Task item:
Starting at the top of the data and ending with the line that holds "[590,769,831,791] multiple static", transcribe each line exactly; include both ends.

Input data:
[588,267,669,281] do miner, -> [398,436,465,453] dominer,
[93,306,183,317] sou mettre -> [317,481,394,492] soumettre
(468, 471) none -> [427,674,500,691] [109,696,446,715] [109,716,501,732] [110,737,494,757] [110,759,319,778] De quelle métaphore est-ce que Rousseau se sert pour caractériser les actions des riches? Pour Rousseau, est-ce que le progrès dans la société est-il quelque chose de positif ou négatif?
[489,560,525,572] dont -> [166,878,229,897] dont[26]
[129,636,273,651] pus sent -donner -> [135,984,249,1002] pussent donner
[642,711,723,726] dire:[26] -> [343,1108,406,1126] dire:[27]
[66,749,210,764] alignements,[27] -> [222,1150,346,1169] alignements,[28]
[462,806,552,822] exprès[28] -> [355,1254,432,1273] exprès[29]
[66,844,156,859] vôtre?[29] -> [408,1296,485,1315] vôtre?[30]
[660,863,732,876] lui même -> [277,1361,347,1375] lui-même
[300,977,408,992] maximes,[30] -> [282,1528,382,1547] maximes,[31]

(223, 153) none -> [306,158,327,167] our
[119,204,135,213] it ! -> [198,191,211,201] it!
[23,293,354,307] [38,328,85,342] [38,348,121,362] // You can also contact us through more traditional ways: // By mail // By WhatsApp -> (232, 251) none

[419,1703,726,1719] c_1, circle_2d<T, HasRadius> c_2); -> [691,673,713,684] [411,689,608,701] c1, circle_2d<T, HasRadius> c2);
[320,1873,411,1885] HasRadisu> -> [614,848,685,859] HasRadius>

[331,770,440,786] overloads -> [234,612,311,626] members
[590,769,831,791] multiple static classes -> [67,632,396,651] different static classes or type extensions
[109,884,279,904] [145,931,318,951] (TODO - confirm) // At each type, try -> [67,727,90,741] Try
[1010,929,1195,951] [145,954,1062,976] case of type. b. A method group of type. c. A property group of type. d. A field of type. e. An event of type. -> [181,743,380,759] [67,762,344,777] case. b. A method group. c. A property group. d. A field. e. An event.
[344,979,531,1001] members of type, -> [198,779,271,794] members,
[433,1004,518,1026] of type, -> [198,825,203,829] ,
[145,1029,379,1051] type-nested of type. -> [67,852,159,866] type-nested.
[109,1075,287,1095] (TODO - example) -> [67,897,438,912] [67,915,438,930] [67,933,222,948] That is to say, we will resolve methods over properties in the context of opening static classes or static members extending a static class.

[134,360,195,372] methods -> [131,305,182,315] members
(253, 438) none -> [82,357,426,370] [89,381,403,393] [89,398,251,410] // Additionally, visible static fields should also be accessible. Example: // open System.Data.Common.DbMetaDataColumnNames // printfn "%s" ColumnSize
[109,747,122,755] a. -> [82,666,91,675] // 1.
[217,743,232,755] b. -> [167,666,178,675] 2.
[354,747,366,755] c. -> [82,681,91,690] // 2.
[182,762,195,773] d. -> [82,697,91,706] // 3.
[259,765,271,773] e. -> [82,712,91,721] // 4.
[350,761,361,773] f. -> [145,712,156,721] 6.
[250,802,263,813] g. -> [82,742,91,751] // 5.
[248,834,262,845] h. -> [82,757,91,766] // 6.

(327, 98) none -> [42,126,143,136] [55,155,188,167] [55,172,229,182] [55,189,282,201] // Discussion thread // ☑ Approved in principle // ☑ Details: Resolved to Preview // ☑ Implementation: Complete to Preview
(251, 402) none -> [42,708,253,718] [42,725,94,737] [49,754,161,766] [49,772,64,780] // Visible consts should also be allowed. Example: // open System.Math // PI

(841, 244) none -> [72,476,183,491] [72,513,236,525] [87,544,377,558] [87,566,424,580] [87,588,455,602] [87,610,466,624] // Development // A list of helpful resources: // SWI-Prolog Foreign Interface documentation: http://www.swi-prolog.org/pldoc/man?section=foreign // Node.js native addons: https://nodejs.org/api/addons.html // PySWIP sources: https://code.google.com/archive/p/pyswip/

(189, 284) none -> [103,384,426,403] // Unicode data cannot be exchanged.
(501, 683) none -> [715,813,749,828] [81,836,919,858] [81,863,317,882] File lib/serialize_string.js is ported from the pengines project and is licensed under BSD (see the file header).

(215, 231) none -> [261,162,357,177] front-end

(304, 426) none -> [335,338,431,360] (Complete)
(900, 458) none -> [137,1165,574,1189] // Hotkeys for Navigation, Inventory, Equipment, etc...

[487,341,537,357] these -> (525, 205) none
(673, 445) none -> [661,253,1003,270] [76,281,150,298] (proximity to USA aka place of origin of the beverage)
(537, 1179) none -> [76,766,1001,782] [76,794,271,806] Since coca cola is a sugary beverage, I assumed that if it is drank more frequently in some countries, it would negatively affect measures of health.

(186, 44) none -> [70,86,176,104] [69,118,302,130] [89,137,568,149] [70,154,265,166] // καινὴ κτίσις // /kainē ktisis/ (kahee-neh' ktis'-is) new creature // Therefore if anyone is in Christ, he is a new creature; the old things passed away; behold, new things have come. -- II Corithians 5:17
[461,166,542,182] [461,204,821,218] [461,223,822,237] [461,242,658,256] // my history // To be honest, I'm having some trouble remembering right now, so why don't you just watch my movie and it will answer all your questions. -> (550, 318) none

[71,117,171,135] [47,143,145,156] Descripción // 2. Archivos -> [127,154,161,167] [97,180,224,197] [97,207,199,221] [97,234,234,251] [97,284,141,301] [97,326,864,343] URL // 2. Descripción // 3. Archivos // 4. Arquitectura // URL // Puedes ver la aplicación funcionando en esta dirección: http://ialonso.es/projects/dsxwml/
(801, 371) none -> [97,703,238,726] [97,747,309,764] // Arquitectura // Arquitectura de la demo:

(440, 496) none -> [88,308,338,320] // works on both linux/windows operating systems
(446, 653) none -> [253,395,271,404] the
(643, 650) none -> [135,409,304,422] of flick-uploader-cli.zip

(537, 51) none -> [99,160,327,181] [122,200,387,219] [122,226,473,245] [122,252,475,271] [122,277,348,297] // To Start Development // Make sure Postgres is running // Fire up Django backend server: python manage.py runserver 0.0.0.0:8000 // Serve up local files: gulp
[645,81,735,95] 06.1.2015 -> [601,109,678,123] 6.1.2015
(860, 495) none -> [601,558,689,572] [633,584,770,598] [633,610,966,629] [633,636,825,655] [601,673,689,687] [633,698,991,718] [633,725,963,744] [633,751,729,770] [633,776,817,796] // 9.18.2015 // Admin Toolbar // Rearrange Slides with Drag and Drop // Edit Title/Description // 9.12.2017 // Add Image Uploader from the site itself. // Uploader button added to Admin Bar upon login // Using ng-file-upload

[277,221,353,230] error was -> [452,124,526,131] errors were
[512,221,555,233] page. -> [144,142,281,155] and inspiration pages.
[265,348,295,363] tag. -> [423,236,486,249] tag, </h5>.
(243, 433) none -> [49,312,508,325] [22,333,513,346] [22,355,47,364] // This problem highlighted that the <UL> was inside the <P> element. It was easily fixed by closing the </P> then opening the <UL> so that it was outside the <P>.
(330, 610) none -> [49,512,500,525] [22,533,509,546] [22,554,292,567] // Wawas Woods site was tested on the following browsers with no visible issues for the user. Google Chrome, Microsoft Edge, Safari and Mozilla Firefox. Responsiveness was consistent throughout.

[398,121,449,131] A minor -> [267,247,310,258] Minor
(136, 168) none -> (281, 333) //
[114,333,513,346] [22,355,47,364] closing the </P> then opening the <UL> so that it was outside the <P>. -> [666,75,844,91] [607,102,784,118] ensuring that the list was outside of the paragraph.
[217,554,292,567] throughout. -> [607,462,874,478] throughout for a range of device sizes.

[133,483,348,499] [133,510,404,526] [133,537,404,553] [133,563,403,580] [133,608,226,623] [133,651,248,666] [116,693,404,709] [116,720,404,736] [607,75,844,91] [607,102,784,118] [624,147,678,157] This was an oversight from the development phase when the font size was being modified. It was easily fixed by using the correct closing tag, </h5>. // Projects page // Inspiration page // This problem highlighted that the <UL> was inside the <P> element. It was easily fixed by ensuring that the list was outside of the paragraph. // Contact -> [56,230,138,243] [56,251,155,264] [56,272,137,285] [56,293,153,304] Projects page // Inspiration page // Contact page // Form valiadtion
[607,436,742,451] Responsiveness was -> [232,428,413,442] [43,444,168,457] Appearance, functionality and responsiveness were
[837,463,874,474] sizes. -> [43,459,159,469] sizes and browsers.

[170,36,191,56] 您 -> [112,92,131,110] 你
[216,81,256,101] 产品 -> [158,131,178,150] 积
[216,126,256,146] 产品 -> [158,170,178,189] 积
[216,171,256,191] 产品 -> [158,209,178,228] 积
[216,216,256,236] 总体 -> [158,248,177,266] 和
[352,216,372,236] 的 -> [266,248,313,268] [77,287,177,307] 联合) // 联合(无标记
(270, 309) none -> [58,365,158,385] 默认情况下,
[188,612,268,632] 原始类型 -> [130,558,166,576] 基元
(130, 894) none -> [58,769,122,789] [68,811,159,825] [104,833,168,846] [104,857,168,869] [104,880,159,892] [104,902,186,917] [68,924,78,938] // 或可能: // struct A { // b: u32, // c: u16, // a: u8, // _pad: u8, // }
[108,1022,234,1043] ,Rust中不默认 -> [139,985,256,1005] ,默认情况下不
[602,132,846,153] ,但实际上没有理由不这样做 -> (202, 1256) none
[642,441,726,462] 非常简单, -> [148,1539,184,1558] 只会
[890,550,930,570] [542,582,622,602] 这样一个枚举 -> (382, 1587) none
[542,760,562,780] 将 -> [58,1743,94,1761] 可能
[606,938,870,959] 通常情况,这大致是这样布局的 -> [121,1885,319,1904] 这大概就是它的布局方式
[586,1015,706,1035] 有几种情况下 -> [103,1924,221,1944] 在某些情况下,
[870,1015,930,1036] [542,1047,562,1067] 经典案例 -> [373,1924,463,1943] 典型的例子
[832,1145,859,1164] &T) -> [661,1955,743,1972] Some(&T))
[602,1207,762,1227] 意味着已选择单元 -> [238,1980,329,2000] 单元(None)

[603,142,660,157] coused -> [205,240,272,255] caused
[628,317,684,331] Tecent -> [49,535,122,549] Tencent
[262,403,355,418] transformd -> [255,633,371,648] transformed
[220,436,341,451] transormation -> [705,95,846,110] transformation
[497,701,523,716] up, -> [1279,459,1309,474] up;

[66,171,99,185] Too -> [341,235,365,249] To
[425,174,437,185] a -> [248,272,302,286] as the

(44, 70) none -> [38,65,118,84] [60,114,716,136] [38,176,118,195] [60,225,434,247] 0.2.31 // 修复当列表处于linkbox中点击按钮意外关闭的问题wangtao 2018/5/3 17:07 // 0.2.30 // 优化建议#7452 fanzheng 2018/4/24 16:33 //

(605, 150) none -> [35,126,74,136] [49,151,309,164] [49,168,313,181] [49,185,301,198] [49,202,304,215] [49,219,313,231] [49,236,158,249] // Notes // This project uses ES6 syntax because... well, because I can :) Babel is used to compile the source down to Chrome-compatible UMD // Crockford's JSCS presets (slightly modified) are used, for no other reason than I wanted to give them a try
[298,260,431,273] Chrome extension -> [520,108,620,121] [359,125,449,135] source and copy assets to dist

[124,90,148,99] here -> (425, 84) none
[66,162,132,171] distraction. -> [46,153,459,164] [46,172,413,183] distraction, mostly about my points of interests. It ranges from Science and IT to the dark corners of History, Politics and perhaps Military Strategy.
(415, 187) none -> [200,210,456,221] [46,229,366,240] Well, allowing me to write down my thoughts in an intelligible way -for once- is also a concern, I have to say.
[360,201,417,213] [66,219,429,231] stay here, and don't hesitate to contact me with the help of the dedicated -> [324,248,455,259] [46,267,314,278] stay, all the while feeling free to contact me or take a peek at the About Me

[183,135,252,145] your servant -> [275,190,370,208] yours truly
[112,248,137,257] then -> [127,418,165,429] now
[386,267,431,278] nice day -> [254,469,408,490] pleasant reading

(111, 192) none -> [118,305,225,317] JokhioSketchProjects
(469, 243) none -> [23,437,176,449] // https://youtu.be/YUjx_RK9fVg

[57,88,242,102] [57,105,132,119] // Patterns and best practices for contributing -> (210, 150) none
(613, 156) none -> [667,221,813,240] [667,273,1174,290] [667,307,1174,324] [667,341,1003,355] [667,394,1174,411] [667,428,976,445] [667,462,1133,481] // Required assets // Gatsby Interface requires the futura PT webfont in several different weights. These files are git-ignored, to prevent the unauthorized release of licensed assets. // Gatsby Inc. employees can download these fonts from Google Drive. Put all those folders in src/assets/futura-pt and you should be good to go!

Answer box:
[588,267,669,281] do miner, -> [398,436,465,453] dominer,
[93,306,183,317] sou mettre -> [317,481,394,492] soumettre
(468, 471) none -> [427,674,500,691] [109,696,446,715] [109,716,501,732] [110,737,494,757] [110,759,319,778] De quelle métaphore est-ce que Rousseau se sert pour caractériser les actions des riches? Pour Rousseau, est-ce que le progrès dans la société est-il quelque chose de positif ou négatif?
[489,560,525,572] dont -> [166,878,229,897] dont[26]
[129,636,273,651] pus sent -donner -> [135,984,249,1002] pussent donner
[642,711,723,726] dire:[26] -> [343,1108,406,1126] dire:[27]
[66,749,210,764] alignements,[27] -> [222,1150,346,1169] alignements,[28]
[462,806,552,822] exprès[28] -> [355,1254,432,1273] exprès[29]
[66,844,156,859] vôtre?[29] -> [408,1296,485,1315] vôtre?[30]
[660,863,732,876] lui même -> [277,1361,347,1375] lui-même
[300,977,408,992] maximes,[30] -> [282,1528,382,1547] maximes,[31]

(223, 153) none -> [306,158,327,167] our
[119,204,135,213] it ! -> [198,191,211,201] it!
[23,293,354,307] [38,328,85,342] [38,348,121,362] // You can also contact us through more traditional ways: // By mail // By WhatsApp -> (232, 251) none

[419,1703,726,1719] c_1, circle_2d<T, HasRadius> c_2); -> [691,673,713,684] [411,689,608,701] c1, circle_2d<T, HasRadius> c2);
[320,1873,411,1885] HasRadisu> -> [614,848,685,859] HasRadius>

[331,770,440,786] overloads -> [234,612,311,626] members
[590,769,831,791] multiple static classes -> [67,632,396,651] different static classes or type extensions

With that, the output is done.